Nous pourrions ne pas nous contenter des notions précédentes, nous demander pourquoi justement la scène de la capture du lézard a formé le noyau central du rêve et supposer que d’autres éléments encore dans les pensées latentes du rêve ont contribué par leur influence à mettre en valeur le lézard dans le songe manifeste. Cela pourrait, de fait, très bien s’être passé ainsi : rappelons-nous que Hanold avait découvert une faille dans la muraille, là où Gradiva avait semblé disparaître ; cette fente était juste « assez large pour laisser passer un corps d’une sveltesse inaccoutumée ». Cette découverte avait déterminé pendant la journée une variante au délire ; Gradiva ne s’enfonçait pas dans le sol, lorsqu’elle échappait aux regards, mais utilisait cette voie pour regagner son tombeau. Dans sa pensée inconsciente, Hanold pouvait se dire qu’il était ainsi arrivé à expliquer de façon naturelle la disparition surprenante de la jeune fille. Se couler par des fentes étroites, disparaître dans de telles fentes, cela ne rappelle-t-il pas la façon des lézards ? Gradiva n’agit-elle pas elle-même par là comme un petit lézard agile ? Nous croyons ainsi que la découverte de cette fente dans le mur a contribué au choix, dans le contenu manifeste, de l’élément lézard ; la situation relative au lézard du rêve représente aussi bien cette impression de la journée que la rencontre du zoologiste, père de Zoé.
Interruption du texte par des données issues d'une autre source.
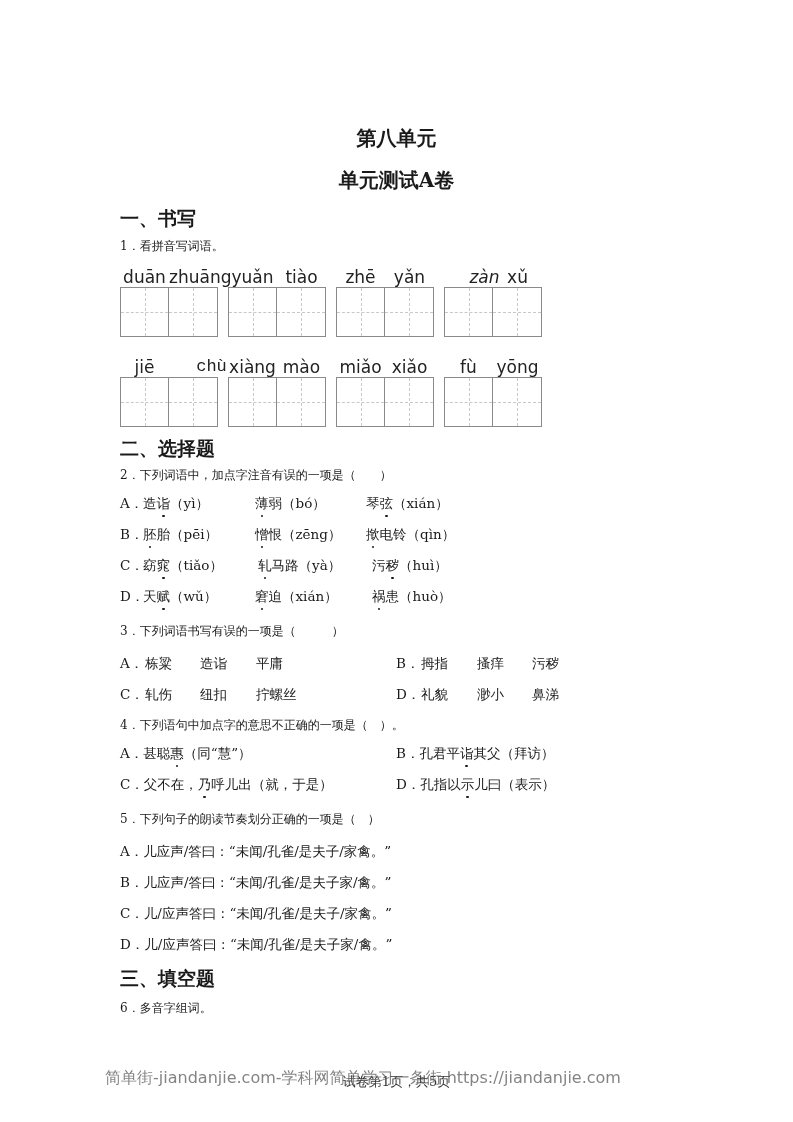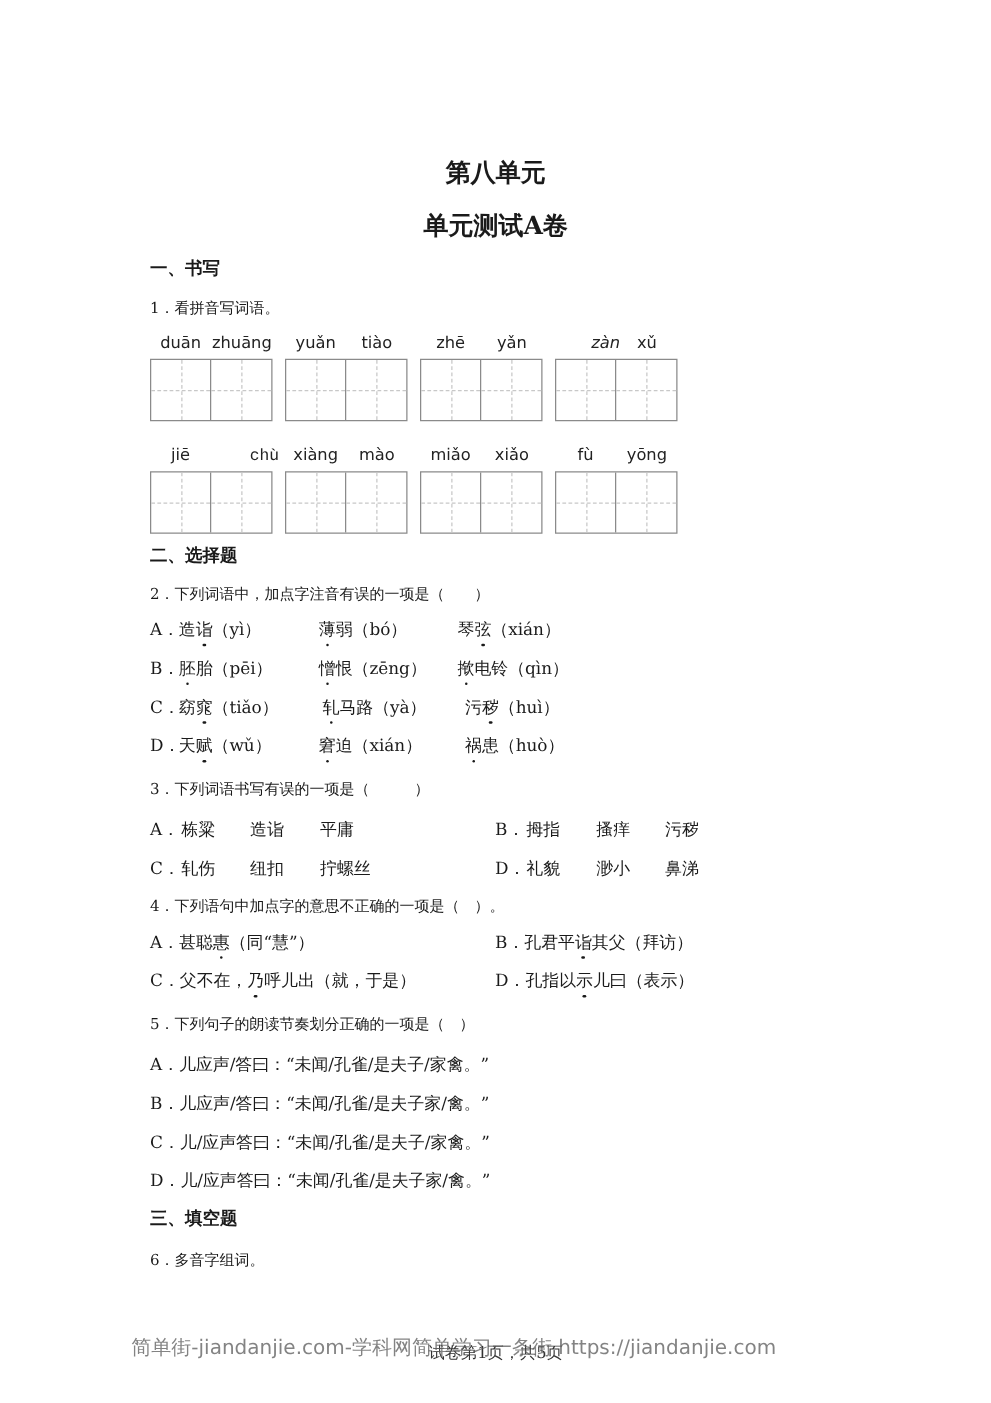--- a/index.html
+++ b/index.html
@@ -8,7 +8,7 @@
   .abs { position:absolute; white-space:nowrap; }
   .title1 { left:0; width:793px; top:125px; text-align:center; font-size:20px; font-weight:bold; }
   .title2 { left:0; width:793px; top:167px; text-align:center; font-size:20px; font-weight:bold; }
-  .section { font-size:14px; font-weight:bold; font-family:Liberation Sans, sans-serif; }
+  .section { font-size:19px; font-weight:bold; font-family:Liberation Sans, sans-serif; }
   .q { font-size:12px; }
   .opt { font-size:13.5px; }
   .dot { position:relative; display:inline-block; }

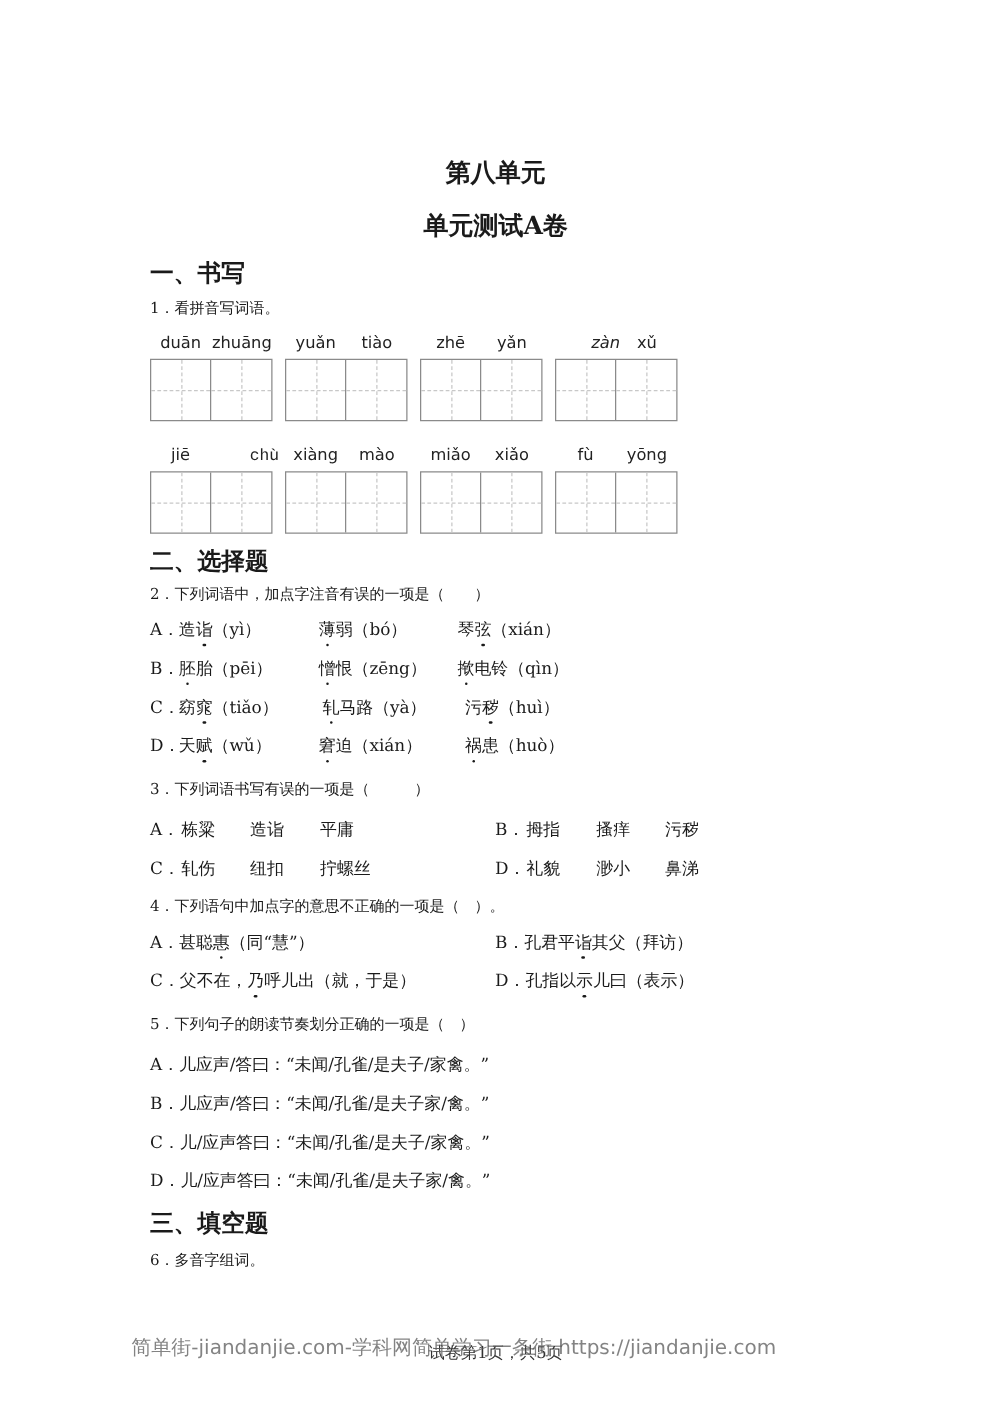--- a/index.html
+++ b/index.html
@@ -15,7 +15,7 @@
   .dot::after { content:""; position:absolute; left:50%; bottom:-4px; width:2.5px; height:2.5px; margin-left:-1.25px; background:#1a1a1a; border-radius:50%; }
   .pyrow { position:absolute; left:0; width:793px; height:100px; }
   .grp { position:absolute; width:98px; }
-  .py { position:absolute; top:0; width:49px; text-align:center; font-family:"DejaVu Sans","Liberation Sans",sans-serif; font-size:13px; color:#222; }
+  .py { position:absolute; top:0; width:49px; text-align:center; font-family:"DejaVu Sans","Liberation Sans",sans-serif; font-size:17px; color:#222; }
   .box { position:absolute; top:20px; left:0; width:96px; height:48px; border:1px solid #8a8a8a; }
   .cell { position:absolute; top:0; width:48px; height:48px; }
   .cell.c0 { left:0; border-right:1px solid #8a8a8a; width:47px; }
Enhardis par nos succès, rechercherons-nous ce qui représente, dans le contenu du rêve, un événement du jour non encore exploité : la découverte du troisième hôtel, l'Albergo del Sole ? L’auteur a traité cet épisode avec tant de détails, lui a rattaché tant d’événements, qu’il serait étonnant que seul il n’apportât pas son tribut à la formation du rêve. Hanold entre dans cet hôtel, qui lui avait échappé en raison de son isolement et de sa distance de la gare, il y entre dans l’intention d’y acheter une bouteille d’eau gazeuse pour combattre son état congestif. L’hôtelier profite de l’occasion pour vanter ses antiquités, et lui montre une agrafe qui aurait appartenu à cette jeune Pompéienne, déterrée près du Forum, étroitement enlacée à son amant. Hanold qui, jusqu’ici, n’avait ajouté aucune foi à cette histoire archi-classique, se trouve alors contraint par une force inconnue, à croire à la véracité de ce récit touchant et à ne point douter de l’authenticité de la trouvaille ; il achète la fibule et sort de l’hôtel avec son emplette. Aussitôt sorti, il aperçoit à une fenêtre, plongeant dans un vase rempli d’eau, un rameau d’asphodèle, qui se courbe vers lui, chargé de fleurs ; cette vision lui apparaît comme une preuve de l’authenticité de sa nouvelle acquisition ; il demeure à présent intimement convaincu que l’agrafe a appartenu à Gradiva, et que Gradiva fut justement cette jeune fille morte étroitement enlacée à son amant. Les tourments jaloux qu’il en éprouve, il les apaise en se promettant de montrer le lendemain l’agrafe à Gradiva, afin d’acquérir une certitude relative à son soupçon. Voilà certes une curieuse pièce de la nouvelle construction délirante, et aucune trace ne la rappellerait dans le rêve de la nuit suivante ?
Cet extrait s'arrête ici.